The Yankees transitioned García into a relief pitcher in 2023. The Yankees promoted him to the major leagues on May 10. He earned his first major league save and was optioned back to Scranton/Wilkes-Barre. After posting a 5.67 ERA in 28 appearances for Scranton, García was designated for assignment on August 7.

===Chicago White Sox===
On August 10, 2023, the Chicago White Sox claimed García off of waivers. He made seven appearances for the Charlotte Knights of the International League, allowing two runs in nine innings, before he was promoted to the major leagues on September 11. In six games down the stretch, he logged a 2.89 ERA with 7 strikeouts across 9 1/3 innings.
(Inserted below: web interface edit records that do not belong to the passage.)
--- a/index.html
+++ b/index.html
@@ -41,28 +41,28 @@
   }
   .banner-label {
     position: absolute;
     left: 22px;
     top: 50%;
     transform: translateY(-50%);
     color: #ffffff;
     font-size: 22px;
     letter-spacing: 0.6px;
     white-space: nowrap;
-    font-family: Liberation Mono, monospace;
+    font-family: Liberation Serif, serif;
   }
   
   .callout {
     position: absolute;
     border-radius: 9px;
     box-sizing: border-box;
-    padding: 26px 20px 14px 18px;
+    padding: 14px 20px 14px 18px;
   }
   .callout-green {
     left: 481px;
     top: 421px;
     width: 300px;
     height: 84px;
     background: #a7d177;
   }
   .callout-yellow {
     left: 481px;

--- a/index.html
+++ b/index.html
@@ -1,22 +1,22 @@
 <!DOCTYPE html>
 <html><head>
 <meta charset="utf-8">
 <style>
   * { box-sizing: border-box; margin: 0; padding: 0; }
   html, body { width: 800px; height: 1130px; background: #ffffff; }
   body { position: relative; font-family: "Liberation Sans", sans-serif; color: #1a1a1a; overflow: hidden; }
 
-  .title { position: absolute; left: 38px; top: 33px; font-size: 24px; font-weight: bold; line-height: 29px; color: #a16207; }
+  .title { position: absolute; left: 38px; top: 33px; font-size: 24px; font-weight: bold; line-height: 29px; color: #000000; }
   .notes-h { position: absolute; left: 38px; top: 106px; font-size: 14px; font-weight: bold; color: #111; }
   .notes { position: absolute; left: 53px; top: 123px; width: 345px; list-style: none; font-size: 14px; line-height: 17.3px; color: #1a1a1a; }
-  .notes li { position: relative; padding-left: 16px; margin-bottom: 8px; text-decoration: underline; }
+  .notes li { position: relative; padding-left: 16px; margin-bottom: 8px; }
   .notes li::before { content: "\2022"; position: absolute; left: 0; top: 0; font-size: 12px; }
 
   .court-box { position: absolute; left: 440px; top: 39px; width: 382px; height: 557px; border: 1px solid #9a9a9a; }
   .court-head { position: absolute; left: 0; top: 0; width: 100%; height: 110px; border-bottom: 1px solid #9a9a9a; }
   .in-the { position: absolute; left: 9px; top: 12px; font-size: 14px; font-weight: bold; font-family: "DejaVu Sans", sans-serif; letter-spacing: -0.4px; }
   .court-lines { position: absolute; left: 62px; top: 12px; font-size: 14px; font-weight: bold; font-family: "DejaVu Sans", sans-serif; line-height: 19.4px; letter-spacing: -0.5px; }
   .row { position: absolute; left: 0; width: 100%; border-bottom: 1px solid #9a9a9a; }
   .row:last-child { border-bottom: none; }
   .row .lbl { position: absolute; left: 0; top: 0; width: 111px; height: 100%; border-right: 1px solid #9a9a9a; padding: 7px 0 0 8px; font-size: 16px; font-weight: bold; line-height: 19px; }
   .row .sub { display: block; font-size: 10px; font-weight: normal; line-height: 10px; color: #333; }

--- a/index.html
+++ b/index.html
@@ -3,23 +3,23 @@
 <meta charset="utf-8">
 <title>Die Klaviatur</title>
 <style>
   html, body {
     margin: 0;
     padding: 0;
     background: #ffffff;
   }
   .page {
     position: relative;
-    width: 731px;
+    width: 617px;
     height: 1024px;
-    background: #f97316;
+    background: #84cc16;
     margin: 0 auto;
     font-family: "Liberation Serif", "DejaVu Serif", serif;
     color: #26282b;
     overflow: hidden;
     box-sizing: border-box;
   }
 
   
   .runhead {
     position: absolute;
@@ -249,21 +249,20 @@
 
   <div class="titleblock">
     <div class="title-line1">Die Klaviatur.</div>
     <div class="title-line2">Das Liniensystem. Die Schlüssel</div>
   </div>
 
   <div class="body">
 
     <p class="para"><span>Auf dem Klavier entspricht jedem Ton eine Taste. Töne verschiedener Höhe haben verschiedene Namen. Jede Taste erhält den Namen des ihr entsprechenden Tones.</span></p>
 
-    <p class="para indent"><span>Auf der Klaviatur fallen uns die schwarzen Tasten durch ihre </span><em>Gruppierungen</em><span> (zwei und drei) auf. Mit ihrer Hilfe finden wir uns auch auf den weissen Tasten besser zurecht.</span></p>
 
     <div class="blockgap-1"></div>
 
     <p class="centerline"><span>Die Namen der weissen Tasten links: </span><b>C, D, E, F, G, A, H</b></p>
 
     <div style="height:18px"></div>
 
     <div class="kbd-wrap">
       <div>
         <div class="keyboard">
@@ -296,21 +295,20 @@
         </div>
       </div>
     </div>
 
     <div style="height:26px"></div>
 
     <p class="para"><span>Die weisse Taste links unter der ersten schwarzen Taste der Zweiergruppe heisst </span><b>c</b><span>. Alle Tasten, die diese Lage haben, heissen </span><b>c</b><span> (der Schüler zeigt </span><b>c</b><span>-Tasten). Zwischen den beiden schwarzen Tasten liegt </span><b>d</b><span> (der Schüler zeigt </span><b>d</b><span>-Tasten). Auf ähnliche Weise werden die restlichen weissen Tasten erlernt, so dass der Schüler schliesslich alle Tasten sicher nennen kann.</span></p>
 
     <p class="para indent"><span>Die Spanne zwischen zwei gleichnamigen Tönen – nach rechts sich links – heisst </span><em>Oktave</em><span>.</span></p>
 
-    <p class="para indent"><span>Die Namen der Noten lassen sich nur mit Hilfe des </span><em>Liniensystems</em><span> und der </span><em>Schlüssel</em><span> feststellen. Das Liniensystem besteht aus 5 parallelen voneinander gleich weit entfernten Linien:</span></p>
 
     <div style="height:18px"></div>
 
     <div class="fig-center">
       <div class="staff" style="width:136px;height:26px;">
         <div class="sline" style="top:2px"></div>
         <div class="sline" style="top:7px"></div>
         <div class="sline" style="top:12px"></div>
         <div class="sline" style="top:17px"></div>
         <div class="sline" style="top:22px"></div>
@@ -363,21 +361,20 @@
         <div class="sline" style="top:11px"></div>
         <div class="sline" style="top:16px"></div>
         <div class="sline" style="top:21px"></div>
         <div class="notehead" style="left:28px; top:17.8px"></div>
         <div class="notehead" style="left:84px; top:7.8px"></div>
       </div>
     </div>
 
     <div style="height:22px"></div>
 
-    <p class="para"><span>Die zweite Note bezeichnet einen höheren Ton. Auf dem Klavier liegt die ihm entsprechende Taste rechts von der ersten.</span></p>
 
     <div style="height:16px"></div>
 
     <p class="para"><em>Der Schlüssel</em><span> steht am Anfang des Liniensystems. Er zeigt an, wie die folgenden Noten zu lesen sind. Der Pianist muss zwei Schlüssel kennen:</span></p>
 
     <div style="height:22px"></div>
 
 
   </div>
García began the 2024 season as part of Chicago's bullpen. After struggling to a 7.07 ERA across 14 appearances, he was designated for assignment on April 28, 2024. García cleared waivers and was sent outright to Triple–A Charlotte on May 2. While playing for Charlotte on June 16, García was part of a seven–pitcher no-hitter against the Durham Bulls. In 40 total appearances for Charlotte, he struggled to a 6.18 ERA with 62 strikeouts over 51 innings. García elected free agency following the season on November 4.

===Milwaukee Brewers===
On November 18, 2024, García signed a minor league contract with the Milwaukee Brewers. In 10 appearances (six starts) for the Triple-A Nashville Sounds, he logged a 3–2 record and 5.45 ERA with 27 strikeouts over 33 innings of work. García was released by the Brewers organization on June 4, 2025.